Your instructions
Sift the listing for lines that hold the string "proyecto" and pull them out.

Available data
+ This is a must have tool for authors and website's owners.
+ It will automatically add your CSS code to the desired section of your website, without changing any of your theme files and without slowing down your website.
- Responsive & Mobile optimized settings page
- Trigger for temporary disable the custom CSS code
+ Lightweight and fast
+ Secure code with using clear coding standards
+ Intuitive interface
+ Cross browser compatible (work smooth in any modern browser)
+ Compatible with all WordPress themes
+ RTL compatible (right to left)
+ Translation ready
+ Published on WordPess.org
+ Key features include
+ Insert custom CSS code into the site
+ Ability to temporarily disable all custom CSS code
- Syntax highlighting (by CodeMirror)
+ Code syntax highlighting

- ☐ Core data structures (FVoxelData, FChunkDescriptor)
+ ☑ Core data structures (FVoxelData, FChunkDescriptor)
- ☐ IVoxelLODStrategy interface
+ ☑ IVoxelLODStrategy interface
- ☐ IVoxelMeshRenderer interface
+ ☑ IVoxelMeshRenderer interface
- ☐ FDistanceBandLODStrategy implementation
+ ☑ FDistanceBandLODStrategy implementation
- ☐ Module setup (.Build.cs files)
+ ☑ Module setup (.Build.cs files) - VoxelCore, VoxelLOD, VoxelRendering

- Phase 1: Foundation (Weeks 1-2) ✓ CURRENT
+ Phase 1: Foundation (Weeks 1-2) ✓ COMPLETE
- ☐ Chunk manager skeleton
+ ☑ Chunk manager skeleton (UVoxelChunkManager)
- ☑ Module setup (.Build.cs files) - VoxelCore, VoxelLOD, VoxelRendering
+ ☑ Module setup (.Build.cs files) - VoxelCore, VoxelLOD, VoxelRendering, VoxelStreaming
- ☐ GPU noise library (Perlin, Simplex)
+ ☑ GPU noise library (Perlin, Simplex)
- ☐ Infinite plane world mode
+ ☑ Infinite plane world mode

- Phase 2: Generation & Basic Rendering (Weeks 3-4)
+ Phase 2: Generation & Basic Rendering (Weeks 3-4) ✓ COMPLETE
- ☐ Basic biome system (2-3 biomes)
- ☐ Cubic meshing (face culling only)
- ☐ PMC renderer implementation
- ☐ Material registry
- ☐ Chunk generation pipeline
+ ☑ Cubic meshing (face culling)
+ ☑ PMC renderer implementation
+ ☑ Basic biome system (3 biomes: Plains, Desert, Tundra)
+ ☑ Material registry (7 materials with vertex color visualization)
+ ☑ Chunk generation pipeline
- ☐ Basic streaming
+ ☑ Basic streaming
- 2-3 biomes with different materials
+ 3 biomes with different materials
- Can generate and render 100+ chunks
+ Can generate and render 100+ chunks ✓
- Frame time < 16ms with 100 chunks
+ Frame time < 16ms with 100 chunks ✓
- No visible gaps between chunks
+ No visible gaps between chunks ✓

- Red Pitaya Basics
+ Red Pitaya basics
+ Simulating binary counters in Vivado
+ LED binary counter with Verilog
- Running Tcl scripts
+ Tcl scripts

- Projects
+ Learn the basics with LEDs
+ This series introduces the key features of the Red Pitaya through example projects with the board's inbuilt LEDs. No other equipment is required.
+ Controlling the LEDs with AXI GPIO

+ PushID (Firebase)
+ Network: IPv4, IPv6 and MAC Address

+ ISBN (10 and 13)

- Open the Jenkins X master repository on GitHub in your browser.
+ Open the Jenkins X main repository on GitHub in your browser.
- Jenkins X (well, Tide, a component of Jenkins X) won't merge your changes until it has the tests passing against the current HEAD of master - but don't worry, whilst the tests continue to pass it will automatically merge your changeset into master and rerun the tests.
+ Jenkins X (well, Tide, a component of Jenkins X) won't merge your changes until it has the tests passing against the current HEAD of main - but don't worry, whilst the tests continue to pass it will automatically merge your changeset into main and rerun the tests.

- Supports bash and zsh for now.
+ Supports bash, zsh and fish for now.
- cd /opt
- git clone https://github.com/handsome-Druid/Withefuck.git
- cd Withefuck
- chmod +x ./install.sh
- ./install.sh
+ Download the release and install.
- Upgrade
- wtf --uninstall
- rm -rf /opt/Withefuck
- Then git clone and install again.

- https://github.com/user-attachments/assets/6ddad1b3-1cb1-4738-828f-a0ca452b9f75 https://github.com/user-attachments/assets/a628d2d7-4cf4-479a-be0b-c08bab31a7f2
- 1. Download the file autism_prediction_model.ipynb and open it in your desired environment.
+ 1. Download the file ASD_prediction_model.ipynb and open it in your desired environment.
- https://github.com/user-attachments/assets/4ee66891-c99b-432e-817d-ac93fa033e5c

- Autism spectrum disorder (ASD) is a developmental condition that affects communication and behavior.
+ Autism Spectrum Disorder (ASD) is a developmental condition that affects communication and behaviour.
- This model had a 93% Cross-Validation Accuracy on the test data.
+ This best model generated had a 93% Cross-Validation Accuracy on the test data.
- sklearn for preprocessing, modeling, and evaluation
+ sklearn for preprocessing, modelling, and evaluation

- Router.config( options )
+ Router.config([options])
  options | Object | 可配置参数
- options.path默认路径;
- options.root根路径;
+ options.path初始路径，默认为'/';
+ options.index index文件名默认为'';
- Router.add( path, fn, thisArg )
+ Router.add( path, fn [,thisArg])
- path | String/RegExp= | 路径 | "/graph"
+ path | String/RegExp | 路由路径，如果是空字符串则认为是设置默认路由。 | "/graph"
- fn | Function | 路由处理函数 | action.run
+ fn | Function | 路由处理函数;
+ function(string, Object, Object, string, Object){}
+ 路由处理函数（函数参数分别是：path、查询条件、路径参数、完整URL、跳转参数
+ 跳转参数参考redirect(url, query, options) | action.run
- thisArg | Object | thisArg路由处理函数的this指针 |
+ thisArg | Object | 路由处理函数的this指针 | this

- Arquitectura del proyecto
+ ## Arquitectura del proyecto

Reply to the task
- Arquitectura del proyecto
+ ## Arquitectura del proyecto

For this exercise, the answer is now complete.